Ketika semester berakhir, Tantri dan Rafi melaporkan semua kegiatan sosial yang telah mereka lakukan kepada dosen. Dosen tampak terkesan dengan perubahan sikap dan tindakan mereka.
“Saya bangga dengan apa yang kalian berdua telah capai. Kalian telah membuktikan bahwa kalian bisa menjadi mahasiswa yang peduli dan bermanfaat bagi lingkungan sekitar,” kata dosen dengan senyum.
“Terima kasih, Pak. Kami belajar banyak dari pengalaman ini,” jawab Tantri.
“Betul, Pak. Kami akan terus melakukan hal-hal baik meskipun hukuman ini sudah selesai,” tambah Rafi.
Dosen mengangguk dengan puas. “Saya harap kalian terus mempertahankan sikap ini. Ini bukan hanya tentang akademik, tapi juga tentang bagaimana kalian menjadi manusia yang berguna bagi masyarakat.”
Tantri dan Rafi saling tersenyum. Mereka tahu, meskipun awalnya merasa hukuman ini berat, namun pada akhirnya pengalaman ini telah mengubah mereka menjadi pribadi yang lebih baik. Mereka tidak hanya belajar tentang pentingnya ketepatan waktu, tetapi juga tentang nilai-nilai kepedulian dan tanggung jawab sosial.

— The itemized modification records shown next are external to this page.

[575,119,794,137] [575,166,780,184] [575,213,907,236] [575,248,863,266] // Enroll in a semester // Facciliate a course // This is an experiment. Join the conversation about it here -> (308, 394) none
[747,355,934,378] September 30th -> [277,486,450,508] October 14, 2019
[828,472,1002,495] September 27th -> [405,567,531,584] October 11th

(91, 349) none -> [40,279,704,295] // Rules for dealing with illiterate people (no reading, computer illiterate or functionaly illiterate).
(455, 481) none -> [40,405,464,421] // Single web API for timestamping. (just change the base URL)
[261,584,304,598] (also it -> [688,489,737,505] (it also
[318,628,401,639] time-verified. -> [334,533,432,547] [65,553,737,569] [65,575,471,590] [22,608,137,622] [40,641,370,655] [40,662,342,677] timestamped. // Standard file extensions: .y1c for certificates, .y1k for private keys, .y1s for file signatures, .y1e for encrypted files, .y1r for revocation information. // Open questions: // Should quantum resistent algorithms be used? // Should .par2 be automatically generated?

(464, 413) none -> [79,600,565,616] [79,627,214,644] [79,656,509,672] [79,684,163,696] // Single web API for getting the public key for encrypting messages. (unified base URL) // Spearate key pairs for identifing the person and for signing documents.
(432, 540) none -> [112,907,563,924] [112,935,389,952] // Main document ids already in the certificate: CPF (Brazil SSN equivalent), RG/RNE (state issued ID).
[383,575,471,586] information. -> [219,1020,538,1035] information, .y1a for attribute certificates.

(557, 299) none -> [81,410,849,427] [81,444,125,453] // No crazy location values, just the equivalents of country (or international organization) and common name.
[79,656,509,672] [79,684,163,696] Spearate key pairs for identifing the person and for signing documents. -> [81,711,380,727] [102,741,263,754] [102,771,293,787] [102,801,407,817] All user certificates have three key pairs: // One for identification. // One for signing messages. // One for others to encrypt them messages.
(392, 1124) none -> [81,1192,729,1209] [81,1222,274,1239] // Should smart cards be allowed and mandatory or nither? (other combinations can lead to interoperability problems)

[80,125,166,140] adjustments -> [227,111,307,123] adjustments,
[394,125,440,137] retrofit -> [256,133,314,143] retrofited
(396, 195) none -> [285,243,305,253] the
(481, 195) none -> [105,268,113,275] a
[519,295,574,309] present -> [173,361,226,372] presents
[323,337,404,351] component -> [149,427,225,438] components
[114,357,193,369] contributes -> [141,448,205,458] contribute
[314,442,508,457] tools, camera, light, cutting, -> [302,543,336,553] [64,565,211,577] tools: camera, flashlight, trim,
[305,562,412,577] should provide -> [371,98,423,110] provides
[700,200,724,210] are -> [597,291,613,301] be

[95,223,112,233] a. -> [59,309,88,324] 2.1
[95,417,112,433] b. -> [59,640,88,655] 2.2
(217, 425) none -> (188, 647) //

Kisah Tantri dan Rafi menjadi inspirasi bagi teman-teman mereka. Banyak dari mereka yang mulai terlibat dalam kegiatan sosial dan membantu lingkungan sekitar. Kampus menjadi tempat yang lebih baik dan lebih harmonis berkat perubahan yang dimulai oleh dua mahasiswa yang terlambat pada suatu siang yang terik.